On Friday, people seeking refuge in northern Maungdaw’s Taunggyo Let Wei police security post told The Irrawaddy that more than 2,000 are currently sheltering inside the station, and that they fear of being assaulted by Muslim militants active in the area.
A woman from Taung Pyo Let Wei, who requested not to be named, told The Irrawaddy that all she wants is “to be able to go back to my town, Kyauk Taw.” She has a young child with her, while her eight-year-old son remains with her parents in Kyauk Taw.
Before arriving in Taung Pyo Let Wei on Aug. 27, she said she and other villagers had to follow Myanmar Army troop columns, as they cleared improvised mines along the road from Thar Yar Kone village to Thinbaw Hla.
On Thursday, the education and health workers, along with the locals in Kyein Chaung and Ta Man Thar villages, were told that they would be airlifted out of the area by government rescue teams. They wore their uniforms for easy identification, they said. By evening, there was no sign of a rescue.

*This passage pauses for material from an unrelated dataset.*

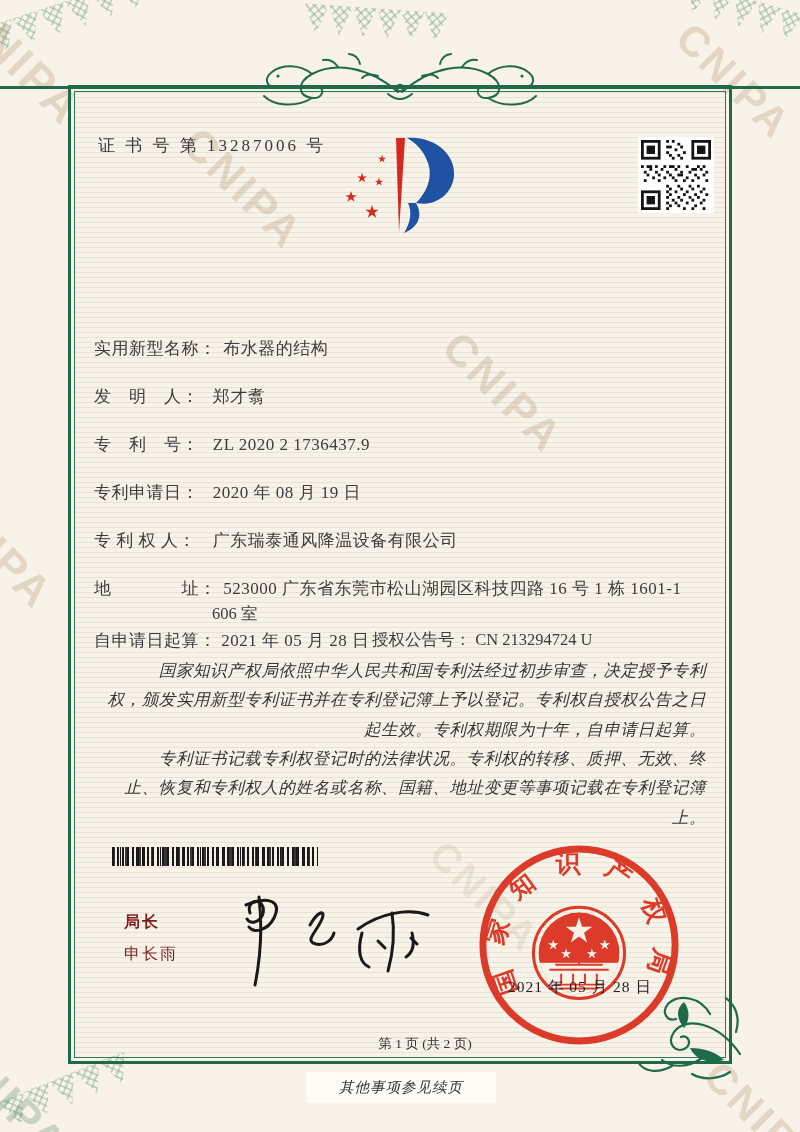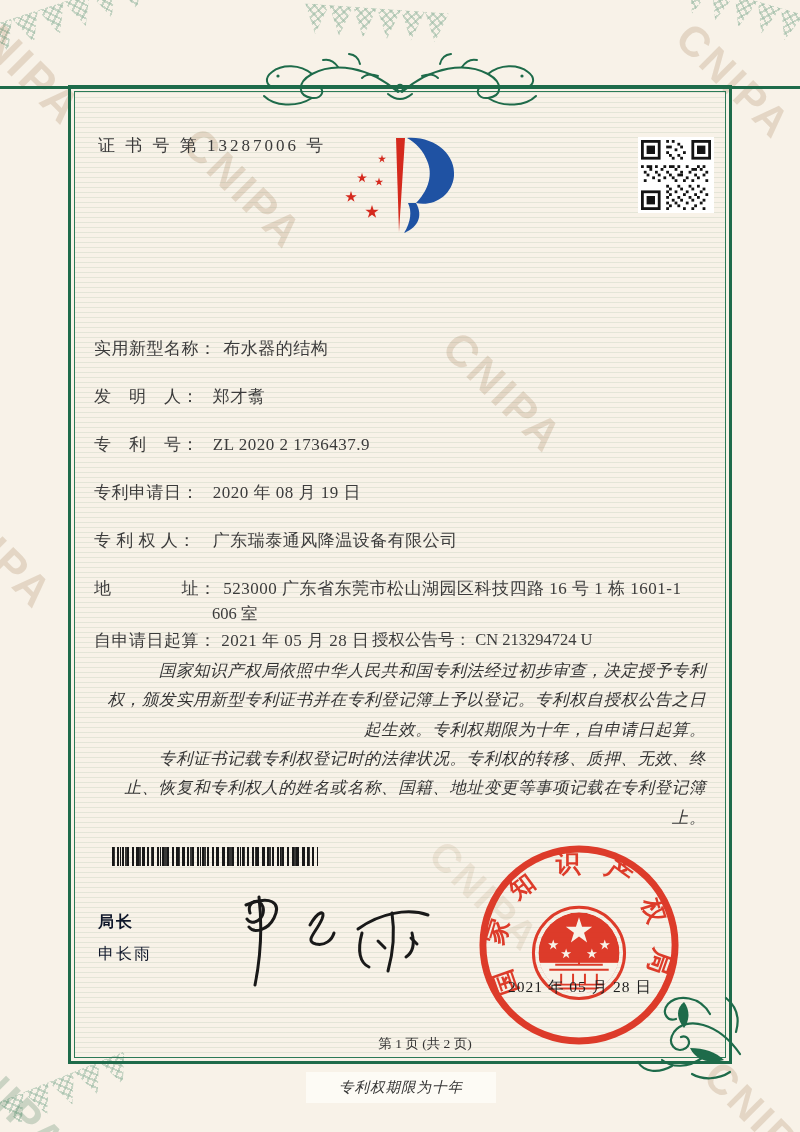"局长" .official { color: #0f172a -> #7f1d1d; left: 98px -> 124px }
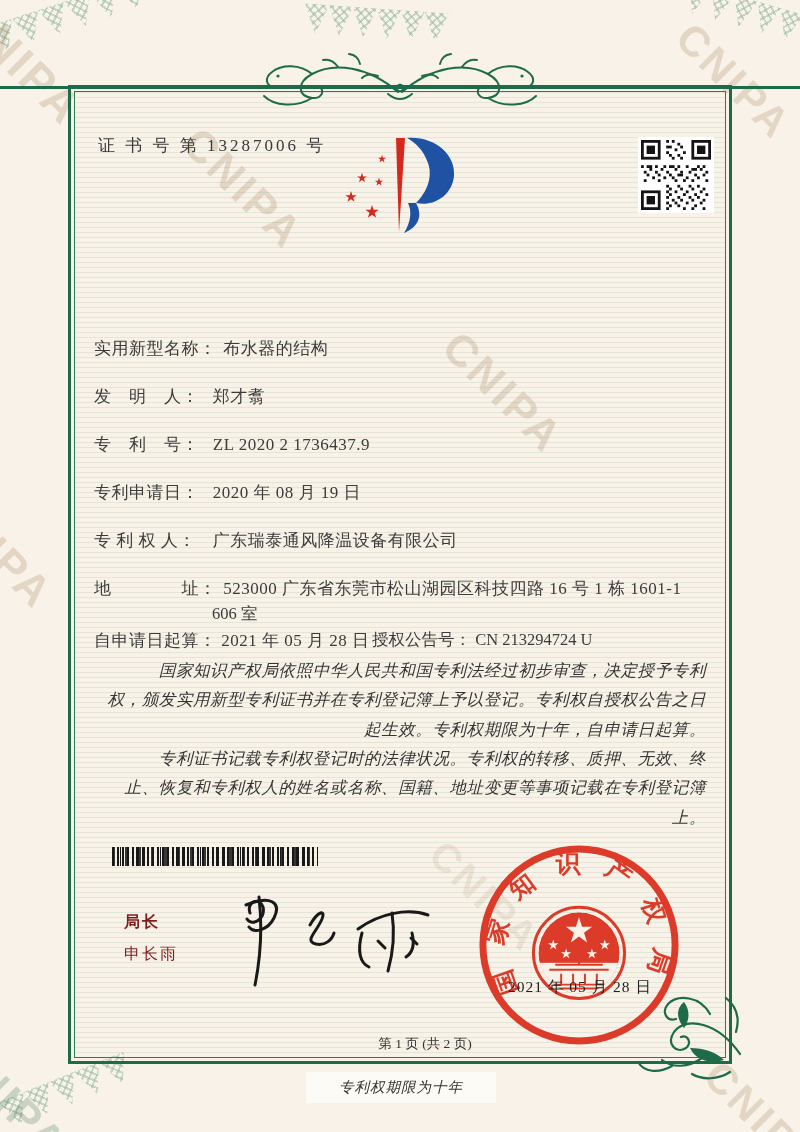"专利权期限为十年" div.cont-note { text: 专利权期限为十年 -> 其他事项参见续页 }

Col Phone Tint, the Rakhine State border affairs and security minister told The Irrawaddy that they “were doing [their] best,” and that the area would be protected for “our ethnic people,” he said, a reference to the Buddhist Arakanese and Arakanese sub-groups in the region.
“We will keep staying in our place and there are both military and police forces for security.”
Reuters reported on Friday that military sources have evacuated more than 11,000 “ethnic residents” from the conflict area since an Aug. 25 dawn attack by the Arakan Rohingya Salvation Army on police security forces in Maungadaw and Buthidaung townships.
Myanmar Army clearance operations followed, and more than 38,000 Muslim Rohingya have fled to Bangladesh, according to the latest figures from the United Nations.
The total number of stranded villagers and government employees is not known, but The Irrawaddy has spoken to sources in three locations with a total of 3,500 awaiting evacuation. As of Friday, displaced people were still arriving in the state capital of Sittwe.
U Khine Pyay Soe, of the Arakan National Party, is now in Maungdaw providing assistance through the Rakhine emergency relief committee. He told The Irrawaddy that the government needs to find a way to clear mines from the area. If not, he warned, communications will be cut and people who are stranded will not be able to escape.